Sure enough, in less than 24 hours, my labrador started having runny diarrhea. I called my vet to consult with her on next steps. I was advised to monitor my dog closely and to look for additional symptoms like; blood in the stool, decreased appetite, vomiting, lethargy. All of which could possibly mean that there was a blockage due to the bone that my dog ate. Usually, that results in a costly yet life-saving surgery to remove the bone fragments.
Luckily for us, the diarrhea was the worst of it. By the next day, my dog’s bowel movements had returned to normal.

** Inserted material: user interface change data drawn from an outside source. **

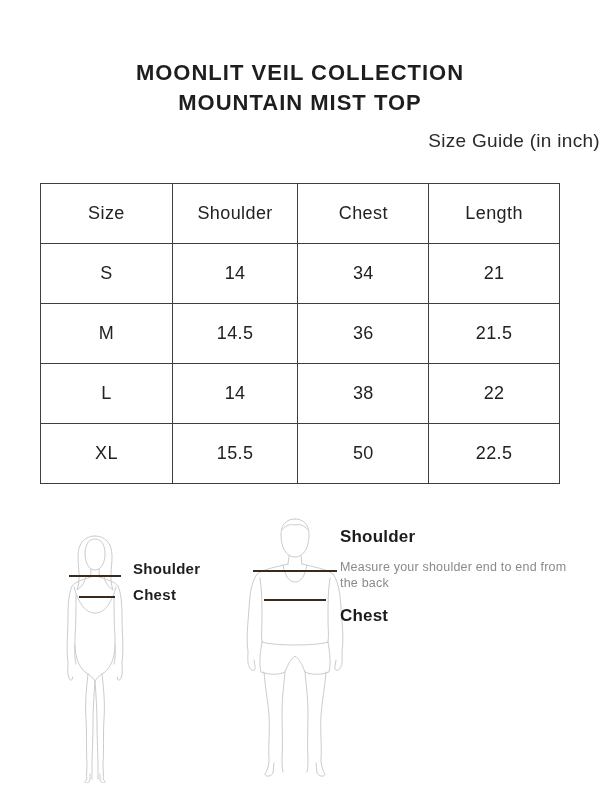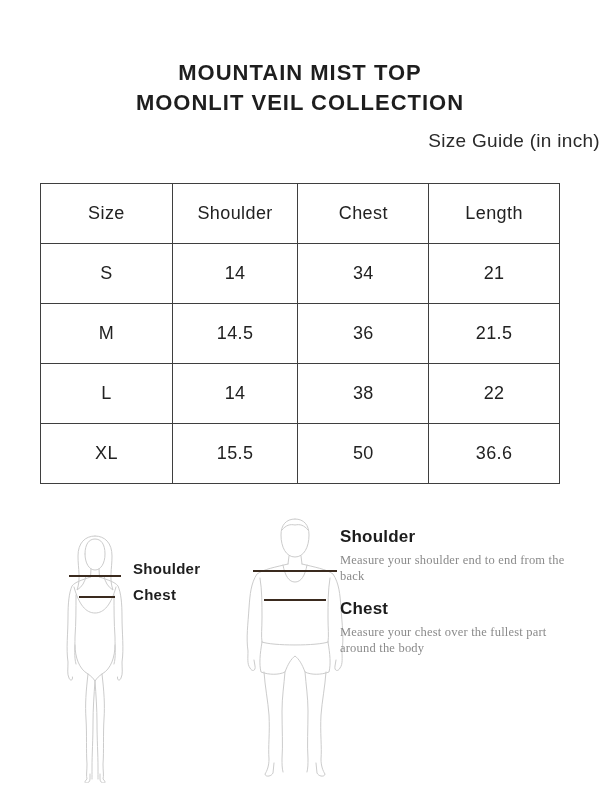"MOUNTAIN MIST TOP" div.title-line { order: before "MOONLIT VEIL COLLECTION" -> after "MOONLIT VEIL COLLECTION" }
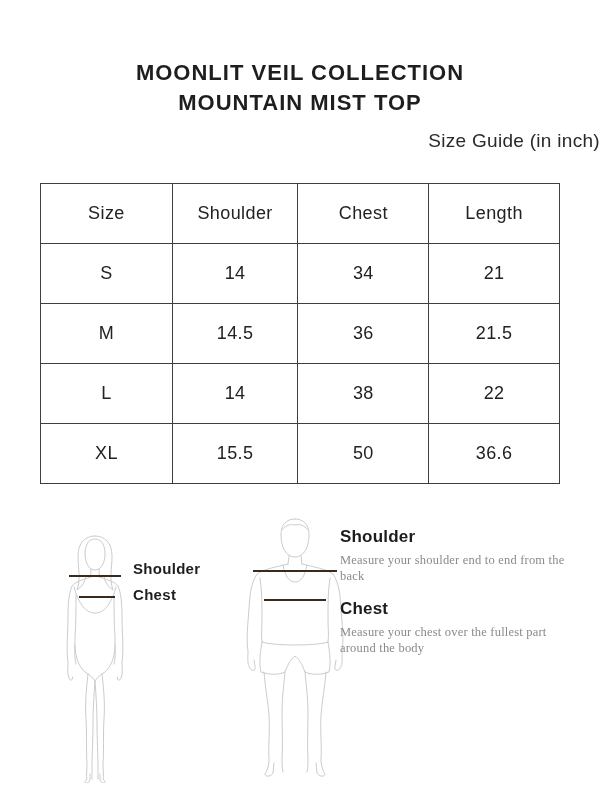"36.6" td { text: 36.6 -> 22.5 }
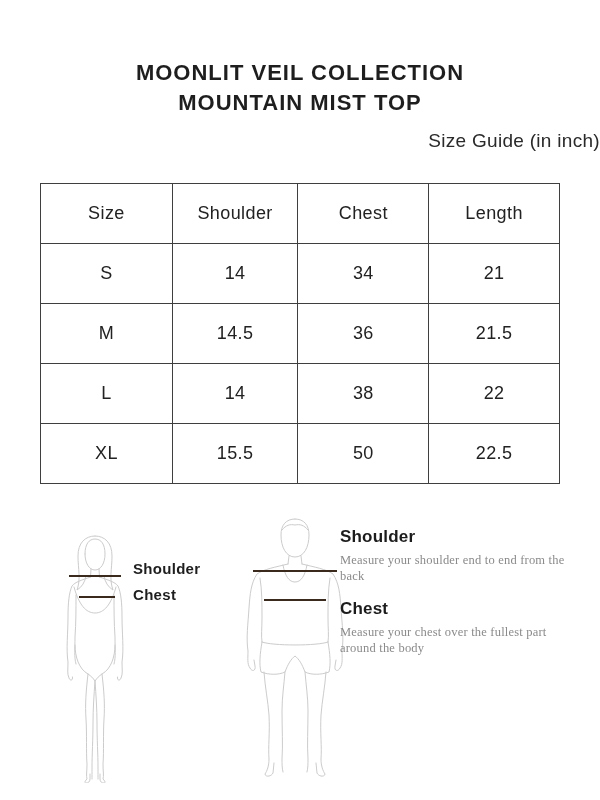"Measure your shoulder end to" .measure-desc { font-family: Liberation Serif, serif -> none; margin-top: 5px -> 12px }
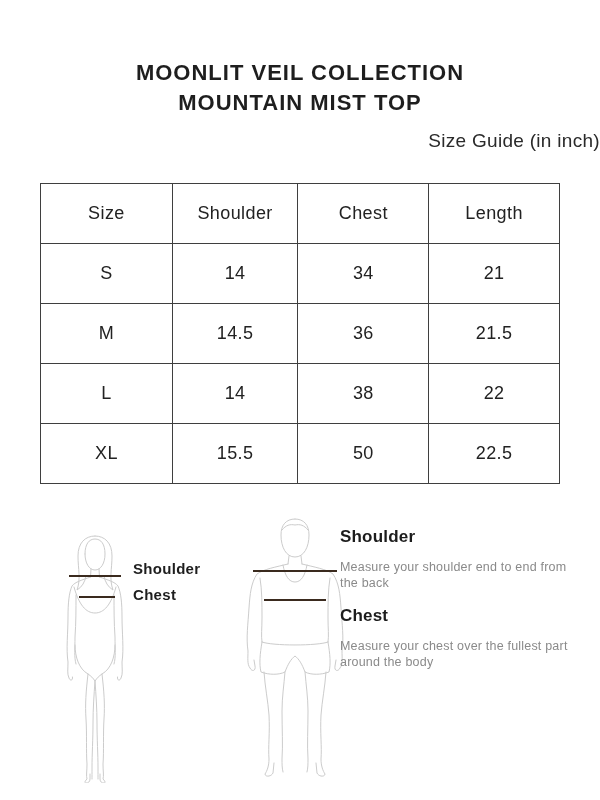"Measure your chest over the" div.measure-desc { html: <div>Measure your chest over the fullest part around the body</div> -> none }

Dog Bone Safety Tips – Supervise Your Dog
So the best way to avoid going through a similar experience, you should monitor and supervise your dog closely as he/she enjoys their bone – and do this regardless of the type of bone. With raw hides, they get soft as the dog chews on them. Look out for large pieces chewed off that they could swallow. Also, monitor the size of the rawhide and take it away once it becomes a choking hazard. Raw Bones are much harder but they still have the potential to crack. Monitor for cracked pieces that your dog could try to swallow. Cooked marrow bones are hard too but they are more prone to splinter – look for any pieces of cracked and splintered bone.
Carmela Stamper, a veterinarian in the Center for Veterinary Medicine (CVM) at the Food and Drug Administration (FDA) was quoted on the FDA website and said, “We recommend supervising your dog with any chew toy or treat”.
Even with supervision, there are risks involved with bones and chew toys but by supervising your dog closely, you can hopefully avoid an incident.